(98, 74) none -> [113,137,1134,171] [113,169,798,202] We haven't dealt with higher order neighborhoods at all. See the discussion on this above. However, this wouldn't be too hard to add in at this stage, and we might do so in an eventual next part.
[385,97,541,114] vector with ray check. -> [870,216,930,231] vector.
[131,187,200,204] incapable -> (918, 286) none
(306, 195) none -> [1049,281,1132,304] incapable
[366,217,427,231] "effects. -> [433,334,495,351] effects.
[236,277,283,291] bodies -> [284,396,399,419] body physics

| What needs to be done |
Would you restate the entries word for word, omitting none?

| Answer box |
(98, 74) none -> [113,137,1134,171] [113,169,798,202] We haven't dealt with higher order neighborhoods at all. See the discussion on this above. However, this wouldn't be too hard to add in at this stage, and we might do so in an eventual next part.
[385,97,541,114] vector with ray check. -> [870,216,930,231] vector.
[131,187,200,204] incapable -> (918, 286) none
(306, 195) none -> [1049,281,1132,304] incapable
[366,217,427,231] "effects. -> [433,334,495,351] effects.
[236,277,283,291] bodies -> [284,396,399,419] body physics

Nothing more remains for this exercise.